This is what we have always meant by secure the data, not the servers.

Conclusions

It seems there is confusion where folk thinks we are taking something away, we are not taking away what people think, but adding features here. The only thing we will take away is the ability to make an entry null (but still exist). SO instead of saying that never happened and we won’t tell you what “that” was, this means all changes are there to be seen.

Plus we will add in multi-sig proper etc.

tl;dr what we currently have is pseudo appendable data without multisig, what we will provide is actual appendable data with multisig. This should mean all apps, still work and the apps should continue to appear and be more powerful.

For actual removal of network data or temporary data then it can be done, we can edit in place with PARSEC as consensus to ensure those edits/deletes are handled efficiently. There are even some CRDT patterns like add/remove sets, orswat etc. and moves to allow some of these in byzantine settings, but all of that is a future consideration. right now we can launch a network with vaults from home, safecoin and with the security we need, Then that can evolve as it should.

23 Likes

I think I follow. My main concerns are like what neo mentioned.
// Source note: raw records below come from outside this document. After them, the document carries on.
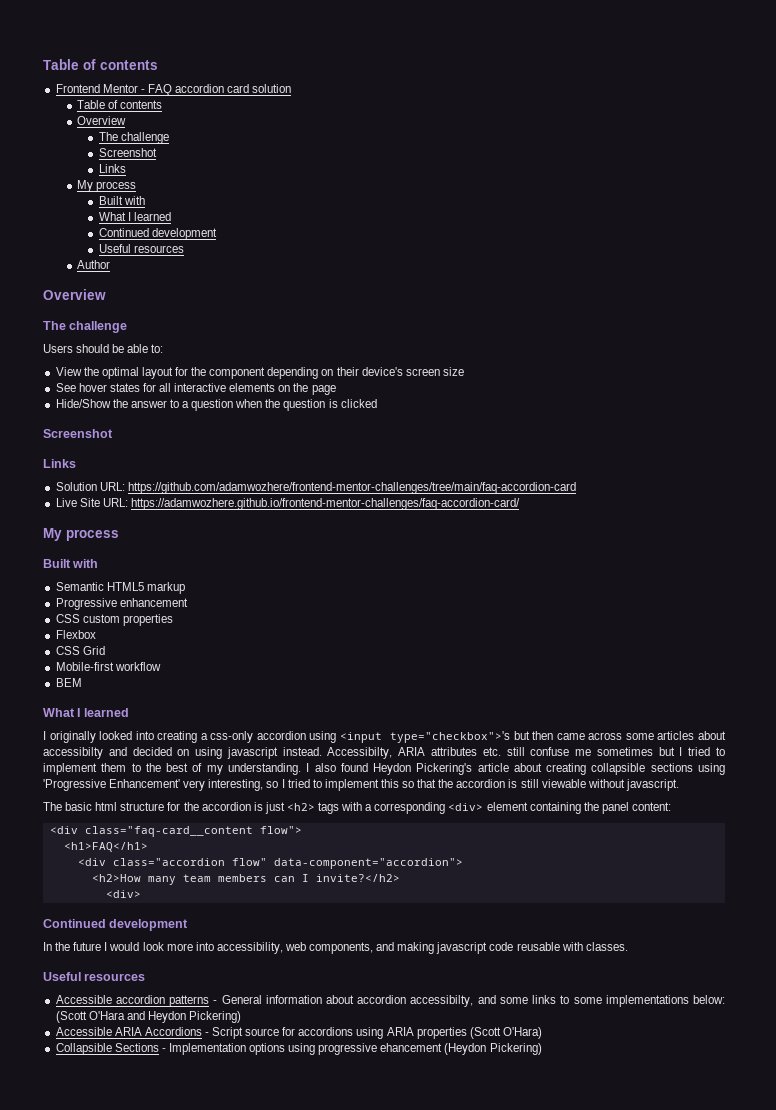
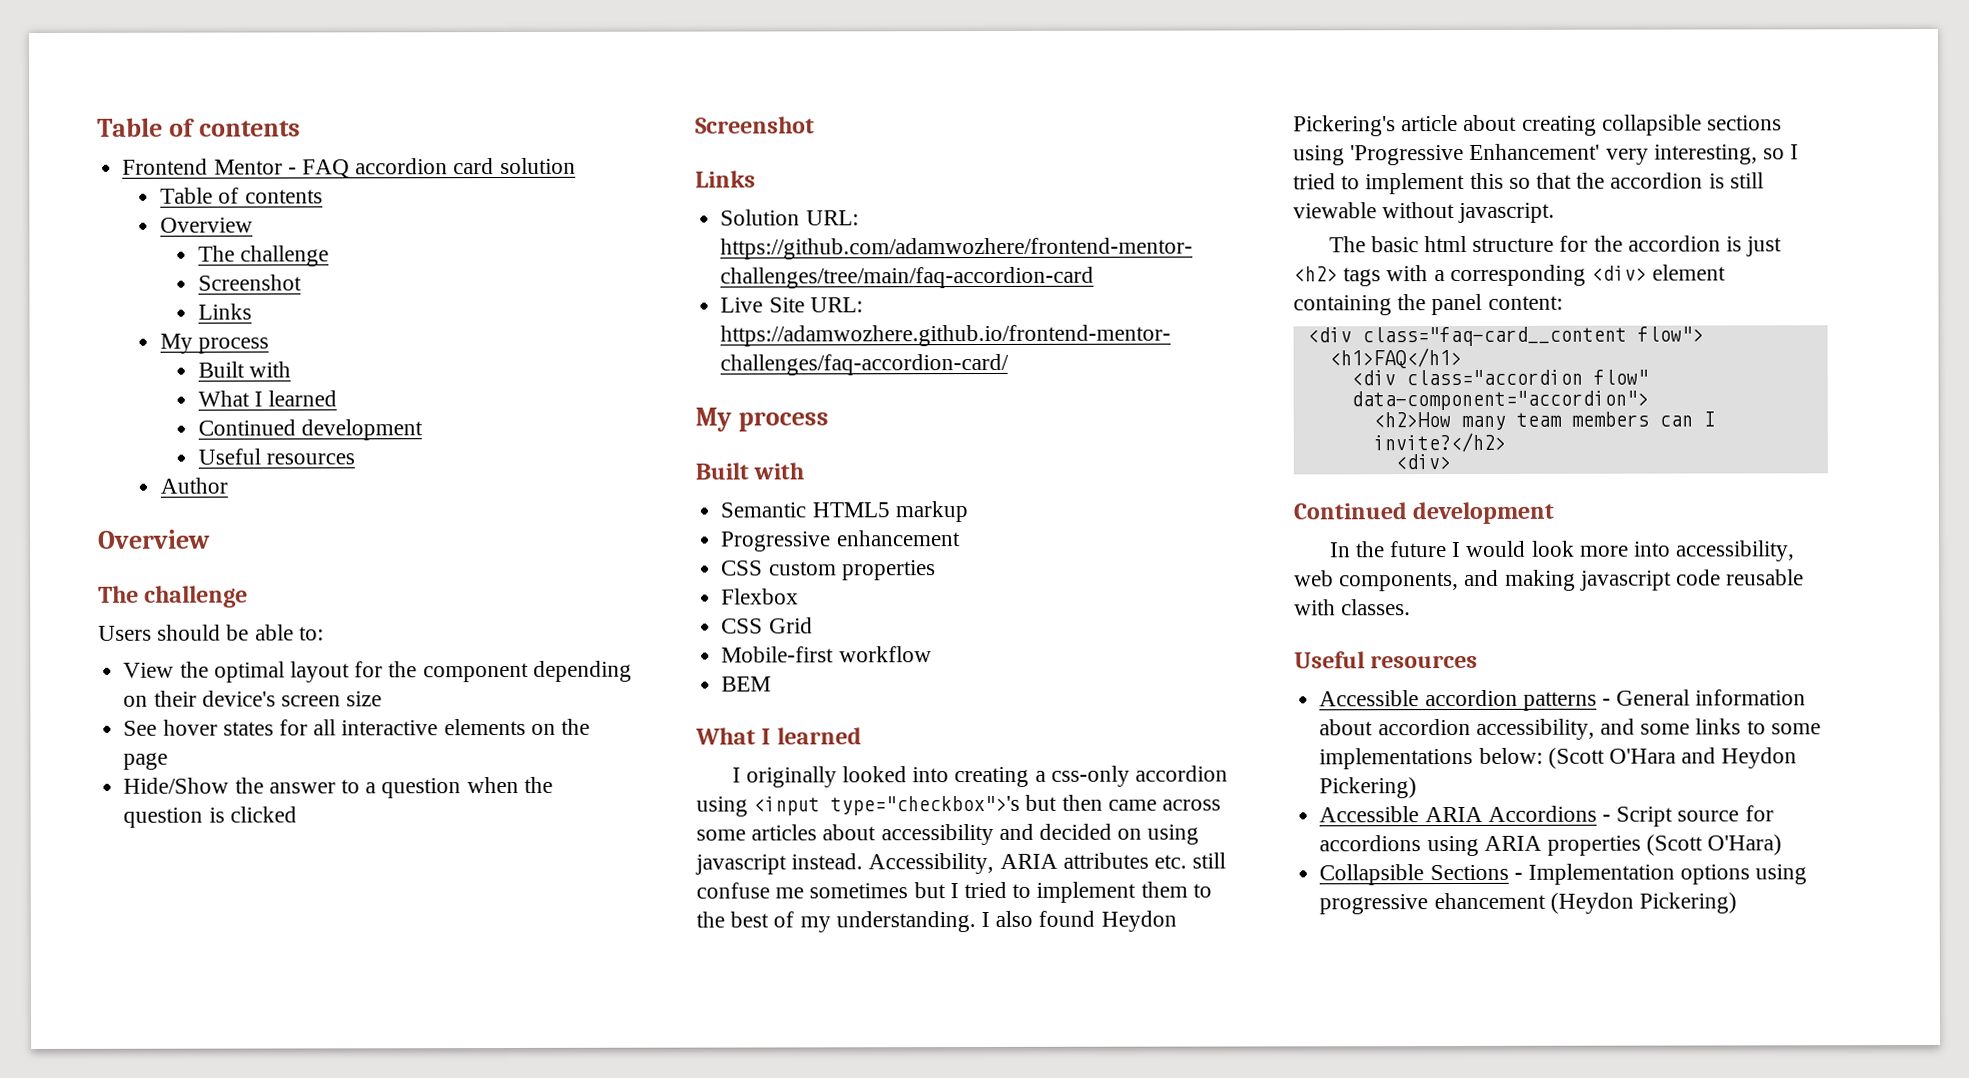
- I originally looked into creating a css-only accordion using <input type="checkbox">'s but then came across some articles about accessibilty and decided on using javascript instead.
+ I originally looked into creating a css-only accordion using <input type="checkbox">'s but then came across some articles about accessibility and decided on using javascript instead.
- Accessibilty, ARIA attributes etc. still confuse me sometimes but I tried to implement them to the best of my understanding.
+ Accessibility, ARIA attributes etc. still confuse me sometimes but I tried to implement them to the best of my understanding.
- Accessible accordion patterns - General information about accordion accessibilty, and some links to some implementations below: (Scott O'Hara and Heydon Pickering)
+ Accessible accordion patterns - General information about accordion accessibility, and some links to some implementations below: (Scott O'Hara and Heydon Pickering)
  • Will it affect application speed (for the database type applications he mentioned or otherwise)?
  • Could you traverse a safecoins history (even if using one time throw away ID)?
5 Likes

Wow, this has been quite a passionate thread! I suppose I might as well give some IMO/0.02$.

Implementation details aside, last time I read over the evolution of proposed data structures for the network I felt like maidsafe had ideally/perfectly distilled things down to two fundamental building blocks (Mutable and Immutable data). I also really like how they align with Rust paradigms. From a HPC perspective and looking forward to a perspective of safe as a general world computer (which may be getting ahead of ourselves and a bit and off track), the lack of a simple unversioned mutable datatype would be rather detrimental. Analogous to how you would program in Rust with no mut?

Appendable data also offers some nice features and is something I see good use cases for. It might also help safe get better industry adoption and certified for different compliance needs. However, wouldn’t it be better left for the App layer like ntp time stamps rather than network core? It seems like a good design principle would be to construct it from a combination of mutable and immutable datatypes with the multi-sig features and whatever else added in to complete the appendable datastructure and/or other future datatypes.

I think some of the community frustration found in this thread comes from everyone having a different set of expectations/views/wishlists/hopes/dreams on what the functionality of each datatype offers best. I’ll readily admit that my conceptual view of how it all fits together is rather limited.

It might be fun to brainstorm a list of what everyone sees as their understanding/preconceptions abount MD, ImD, and ApD. Then dirvine or a core dev can tell us how unrealistic we are being, or maybe we’ll give them some ideas to chew on.

5 Likes

I generally like the idea of having an Appendable data type. But I don’t understand why we can’t have both: One data type which is Immutable and one data type which allows modifications / deletions. Looking forward there will then be services which harness immutable data and others will use mutable ones. Let the people decide which services they want to use. E.g.: I can imagine that there will be two versions of a video sharing platform. One allows real deletion of content and the other not. You as a user then have the choice which one you want to use for your use-case.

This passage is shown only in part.